RStudio Setup

Overview

dplyr as a database interface

This information was found here. I refer to that link to connect to DBs.

More information can be found at dplyr regarding connecting to db and lazy evaluation.

This page is just an overview of why I chose RStudio and doesn’t show the intricate details of connections. The dplyr package simplifies data transformation. It provides a consistent set of functions, called verbs, that can be used in succession and interchangeably to gain understanding of the data iteratively.

dplyr is able to interact with databases directly by translating the dplyr verbs into SQL queries.
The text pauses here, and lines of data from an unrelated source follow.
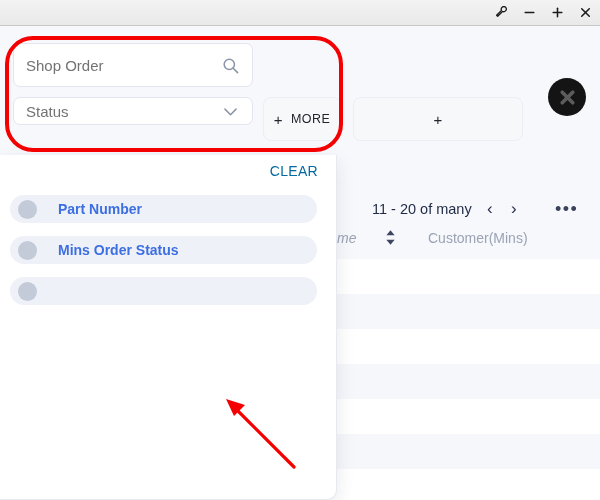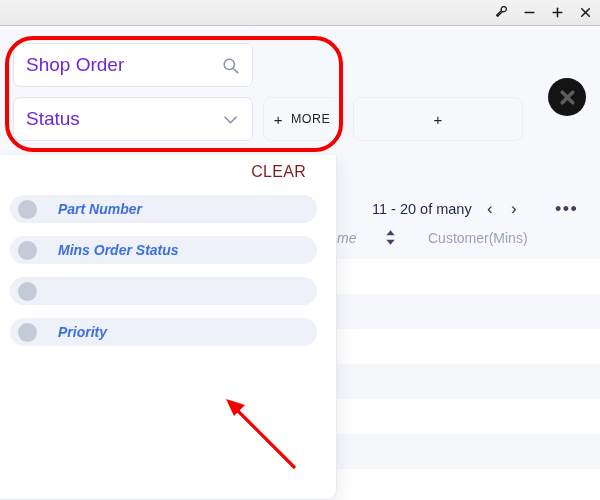"Shop Order" .field .ph { color: #6d28d9 -> #737373; font-size: 19px -> 15px }
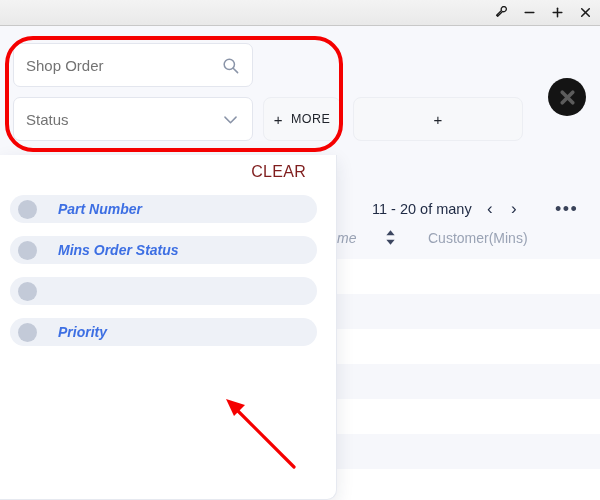"Status" #status-field { height: 44px -> 28px }
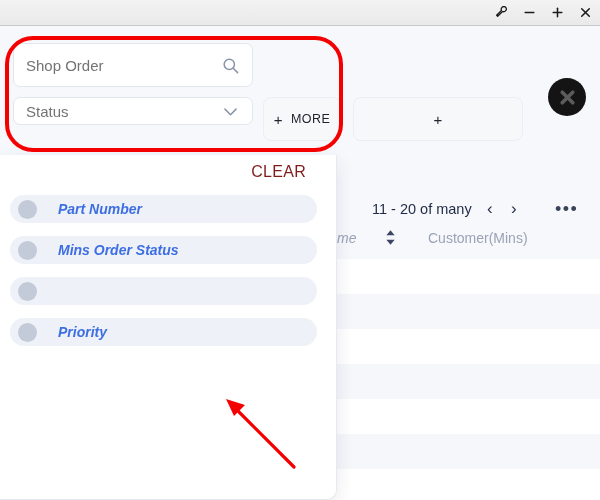"CLEAR" #clear-link { color: #7f1d1d -> #0369a1; font-size: 16px -> 14px; right: 30px -> 18px }
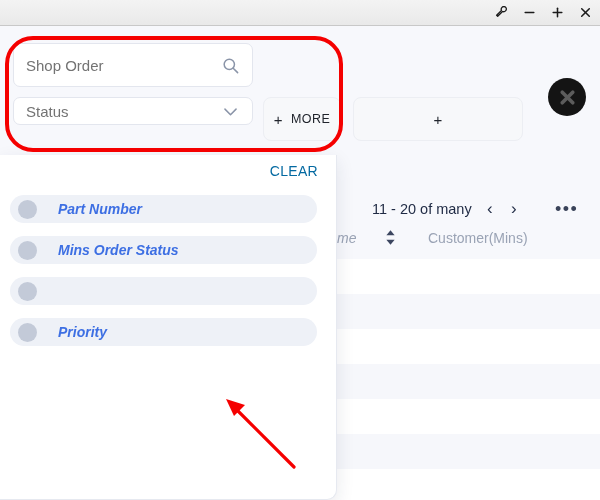"Part Number" .opt-list { font-style: italic -> none }
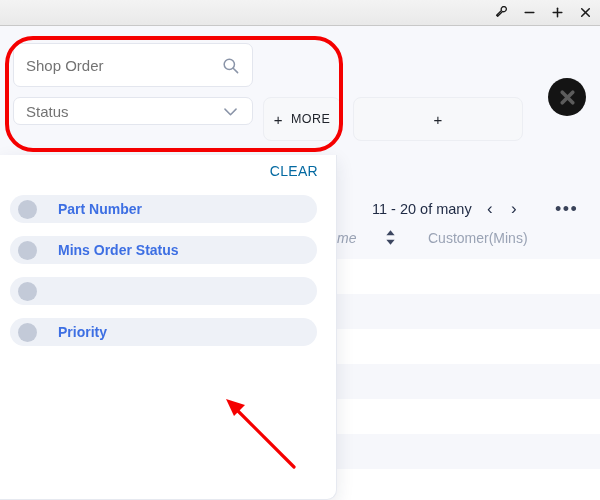"Priority" div.opt-item { html: <div> <span></span> <span>Priority</span> </div> -> none }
This convenient feature allows you to ‘speak’ directly with the database from R. Other advantages of this approach are:

Run data exploration routines over all of the data, instead of importing part of the data into R.
Use the SQL Engine to run the data transformations. In effect, computation is being pushed to the database.
Collect into R only a targeted dataset.
All of your code is in R. Becausedplyr is used to communicate with the database, there is no need to alternate between languages or tools to perform the data exploration.

Connect to DB

At the center of this approach is the DBI package. This package acts as ‘middle-ware’ between packages to allow connectivity with the database from the user or other packages. It provides a consistent set of functions regardless of the database type being accessed. The dplyr package depends on the DBI package for communication with databases.

There are packages that enables a direct connection between the an open-source database and R. Currently, such packages exist for the following databases: MySQL, SQLite, PostgreSQL, and BigQuery.
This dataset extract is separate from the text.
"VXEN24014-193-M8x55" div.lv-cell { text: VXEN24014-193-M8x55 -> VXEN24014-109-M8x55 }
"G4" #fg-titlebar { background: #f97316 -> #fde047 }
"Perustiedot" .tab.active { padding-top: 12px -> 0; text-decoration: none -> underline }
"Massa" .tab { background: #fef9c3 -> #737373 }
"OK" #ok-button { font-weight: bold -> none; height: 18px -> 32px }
Most commercial databases, like Oracle and Microsoft SQL Server, offer ODBC drivers that allow you to connect your tool to the database. Even though there are R packages that allow you to use ODBC drivers, the connection will most likely not be compatible with DBI. The new odbc package solves that problem by providing a DBI backend to any ODBC driver connection.

SQL Translations for `dplyr`

A complementary package called dbplyr contains the translations of the vendor-specific SQL for dplyr to use. A list of known supported databases are available in our Databases page.
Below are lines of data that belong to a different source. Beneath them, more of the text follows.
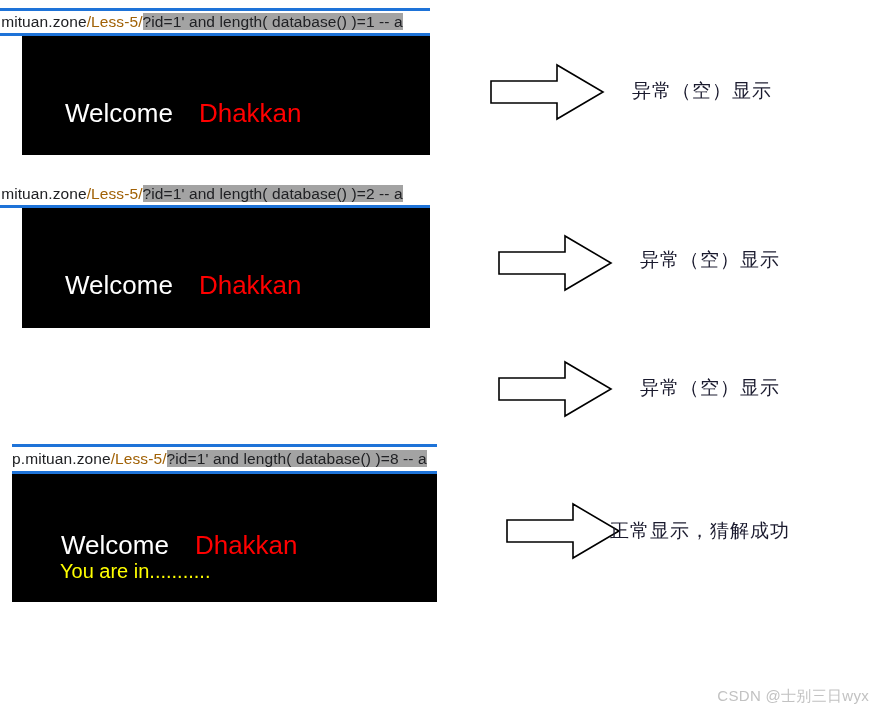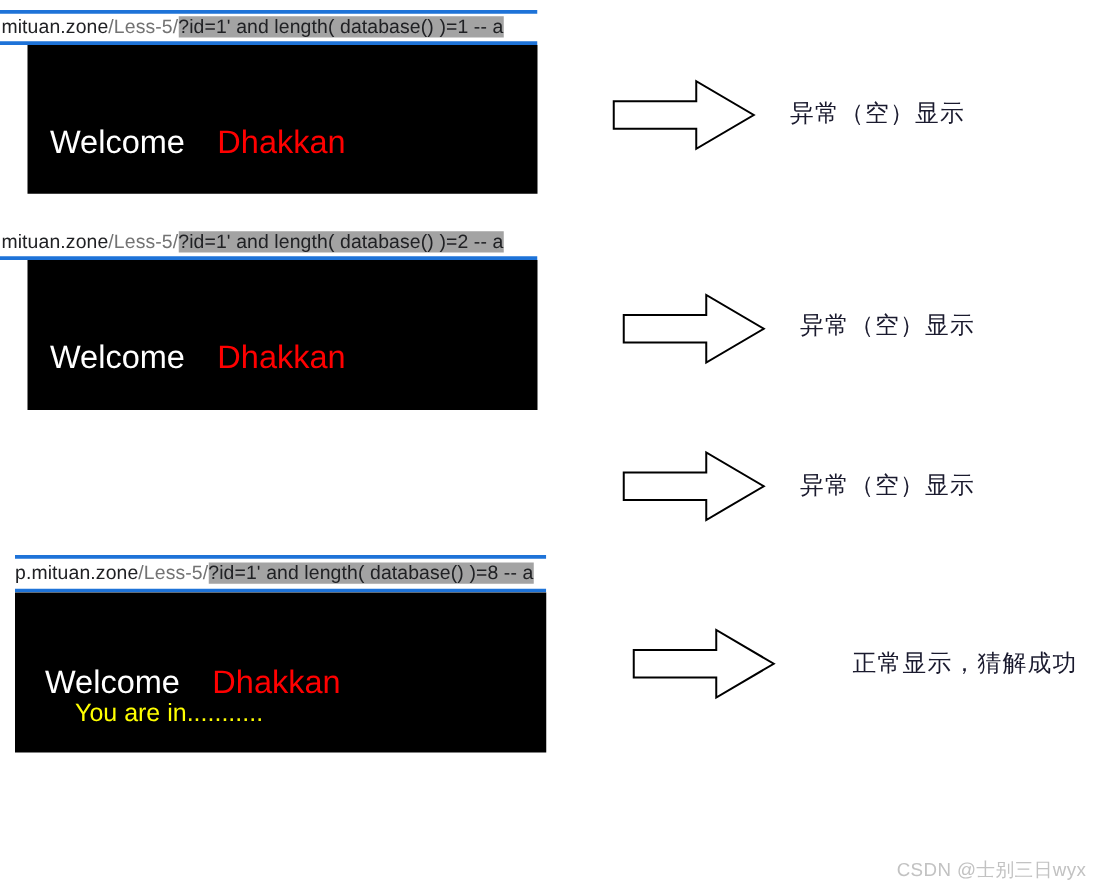"/Less-5/" .urltext .path-dim { color: #737373 -> #a16207 }
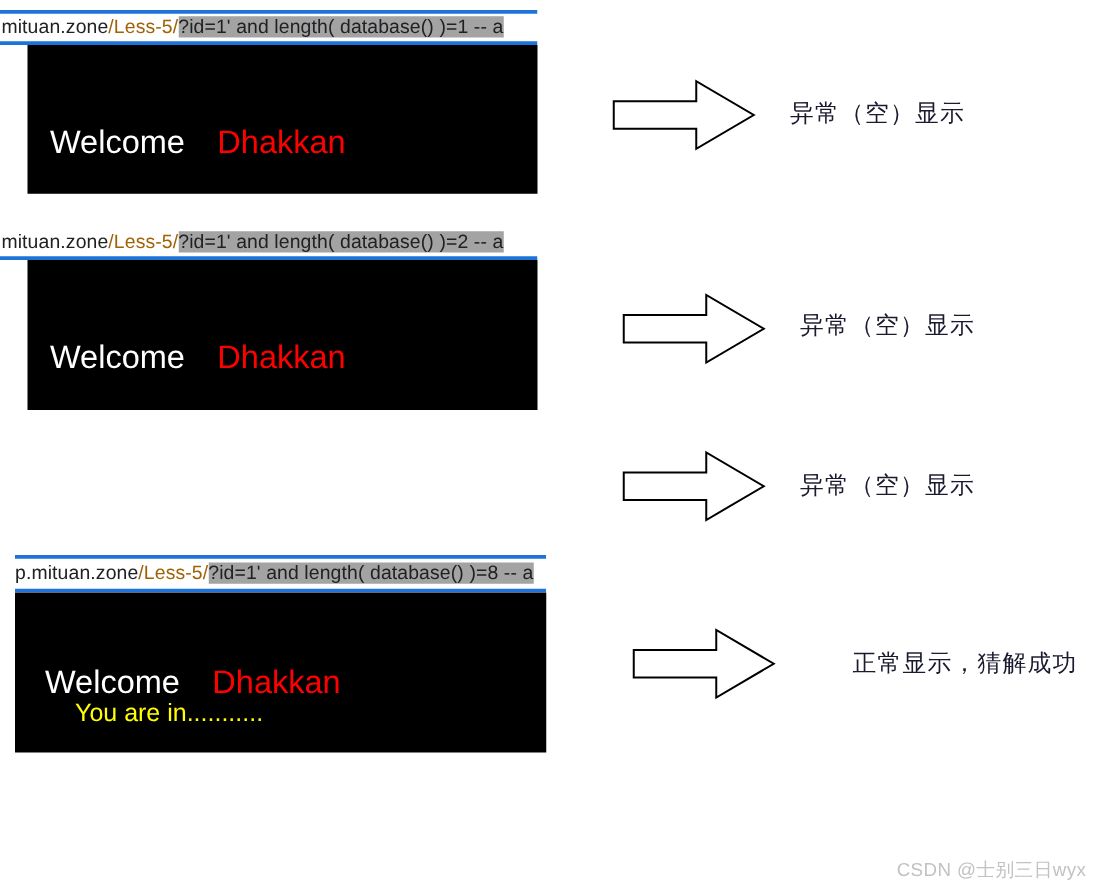"Welcome" .w-white { margin-left: none -> 25px }
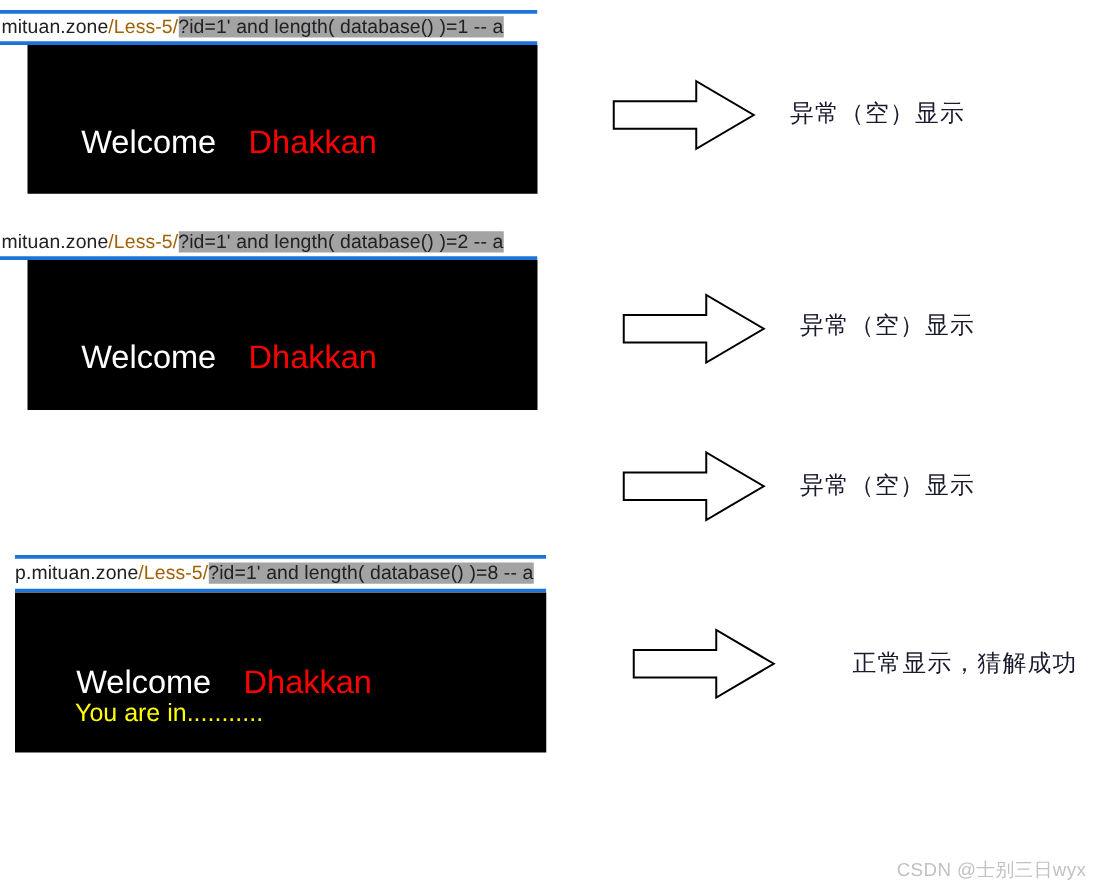"正常显示，猜解成功" div.annot { left: 682px -> 610px }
Here is a breakdown of the DBs

Databases

Name	Posit Pro Driver	dplyr support	Connect via R package
Amazon Redshift	✅	✅
Apache Hive	✅	✅
Apache Impala	✅	✅
Athena	✅
Cassandra	✅
Databricks	✅	✅
Google BigQuery	✅	✅	bigrquery
Microsoft SQL Server	✅	✅
MonetDB		✅	MonetDBLite
MongoDB	✅
MySQL	✅	✅	RMariaDB
Netezza	✅
Oracle	✅	✅
PostgreSQL	✅	✅	RPostgres
SQLite		✅	RSQLite
Salesforce	✅
Snowflake	✅	✅
Teradata	✅	✅

Other Databases

Connect to BigQuery

As we know that R loads data into memory which could be taxing with large datasets. In this section I’ll connect to Google BigQuery and access some of their large public datasets.

I already have an account setup in BigQuery as I’ve done lots of work on it, and I also have some sample projects that I saved on Google Cloud that we’ll access in this section to demonstrate SQL from within RStudio and how to integrate R and SQL in the same analysis.

What follows is a short example on how to connect to BigQuery, access a project, data, query the data with R and SQL all using RStudio desktop which is free.

Packages

“bigrquery”, “dplyr” and “DBI” packages provide an abstraction over the underlying BigQuery REST API to interact with the data.
bigrquery and DBI provide a low level wrapper over the BigQuery API’s whereas dplyr provides a higher level of abstraction and lets BigQuery tables be treated as data frames.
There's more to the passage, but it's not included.